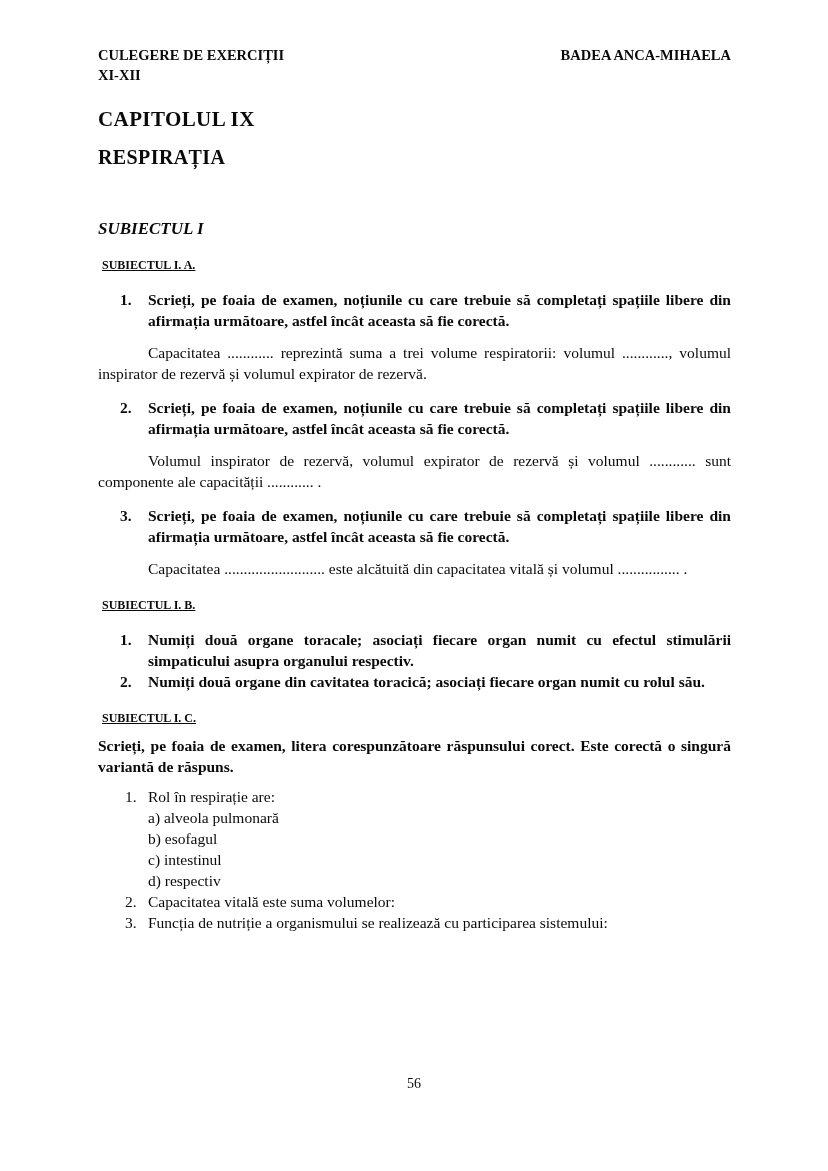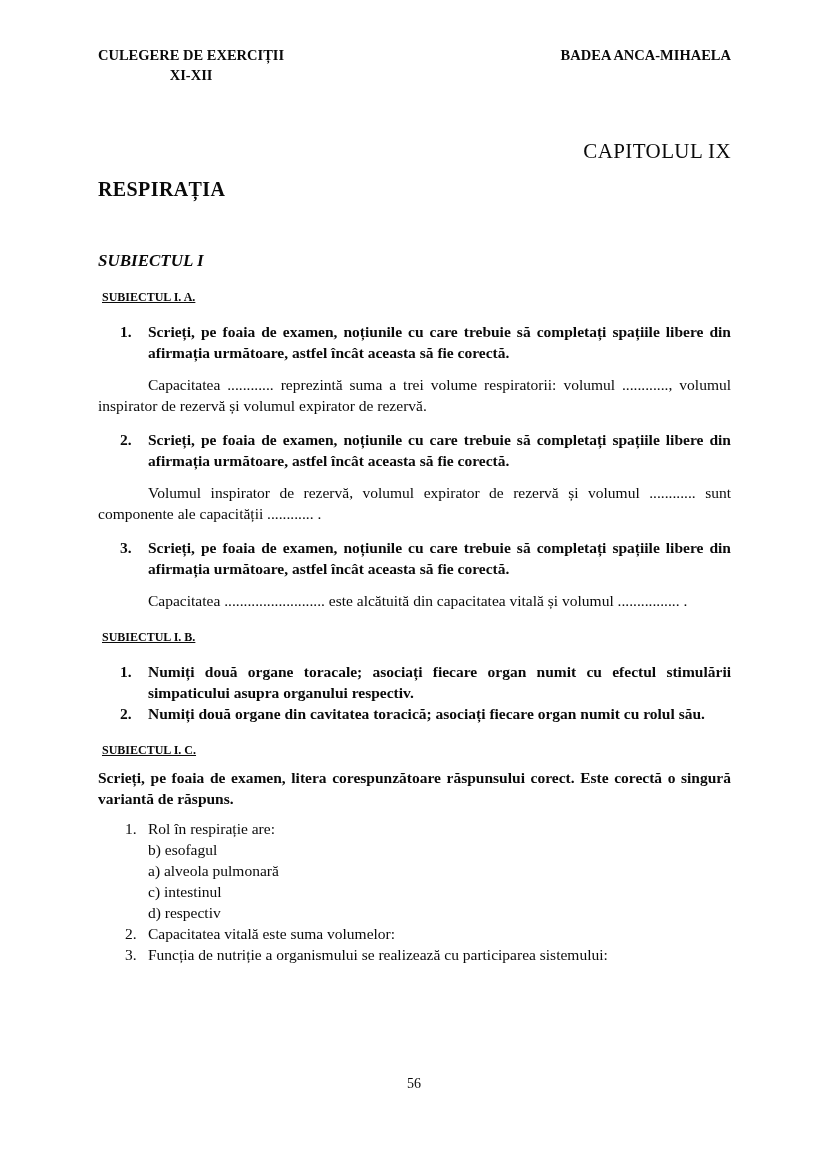--- a/index.html
+++ b/index.html
@@ -17,27 +17,27 @@
   .page { padding: 46px 97px 0 98px; }
 
   .header {
     display: flex;
     justify-content: space-between;
     align-items: flex-start;
     font-weight: bold;
     font-size: 14.5px;
     line-height: 1.35;
   }
-  .header-left { text-align: center; }
+  .header-left { }
 
   .chapter-title {
-    text-align: right;
+    text-align: left;
     font-size: 21px;
-    font-weight: normal;
-    margin: 56px 0 0 0;
+    font-weight: bold;
+    margin: 24px 0 0 0;
     letter-spacing: 0.4px;
   }
   .chapter-subtitle {
     text-align: left;
     font-size: 20px;
     font-weight: bold;
     margin: 17px 0 16px 0;
     letter-spacing: 0.4px;
   }
 
@@ -152,22 +152,22 @@
   <p class="instruction">Scrieți, pe foaia de examen, litera corespunzătoare răspunsului corect. Este corectă o singură variantă de răspuns.</p>
 
   <div class="question-list">
 
     <div class="question">
       <div class="numbered">
         <span class="num">1.</span>
         <p class="item-text">Rol în respirație are:</p>
       </div>
       <div class="options">
+        <p class="option">a) alveola pulmonară</p>
         <p class="option">b) esofagul</p>
-        <p class="option">a) alveola pulmonară</p>
         <p class="option">c) intestinul</p>
         <p class="option">d) respectiv</p>
       </div>
     </div>
 
     <div class="question">
       <div class="numbered">
         <span class="num">2.</span>
         <p class="item-text">Capacitatea vitală este suma volumelor:</p>
       </div>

**********

TASK DESCRIPTION:
Copy all the data exactly as written, but skip any picture.

YOUR RESPONSE:
--- a/index.html
+++ b/index.html
@@ -17,27 +17,27 @@
   .page { padding: 46px 97px 0 98px; }
 
   .header {
     display: flex;
     justify-content: space-between;
     align-items: flex-start;
     font-weight: bold;
     font-size: 14.5px;
     line-height: 1.35;
   }
-  .header-left { text-align: center; }
+  .header-left { }
 
   .chapter-title {
-    text-align: right;
+    text-align: left;
     font-size: 21px;
-    font-weight: normal;
-    margin: 56px 0 0 0;
+    font-weight: bold;
+    margin: 24px 0 0 0;
     letter-spacing: 0.4px;
   }
   .chapter-subtitle {
     text-align: left;
     font-size: 20px;
     font-weight: bold;
     margin: 17px 0 16px 0;
     letter-spacing: 0.4px;
   }
 
@@ -152,22 +152,22 @@
   <p class="instruction">Scrieți, pe foaia de examen, litera corespunzătoare răspunsului corect. Este corectă o singură variantă de răspuns.</p>
 
   <div class="question-list">
 
     <div class="question">
       <div class="numbered">
         <span class="num">1.</span>
         <p class="item-text">Rol în respirație are:</p>
       </div>
       <div class="options">
+        <p class="option">a) alveola pulmonară</p>
         <p class="option">b) esofagul</p>
-        <p class="option">a) alveola pulmonară</p>
         <p class="option">c) intestinul</p>
         <p class="option">d) respectiv</p>
       </div>
     </div>
 
     <div class="question">
       <div class="numbered">
         <span class="num">2.</span>
         <p class="item-text">Capacitatea vitală este suma volumelor:</p>
       </div>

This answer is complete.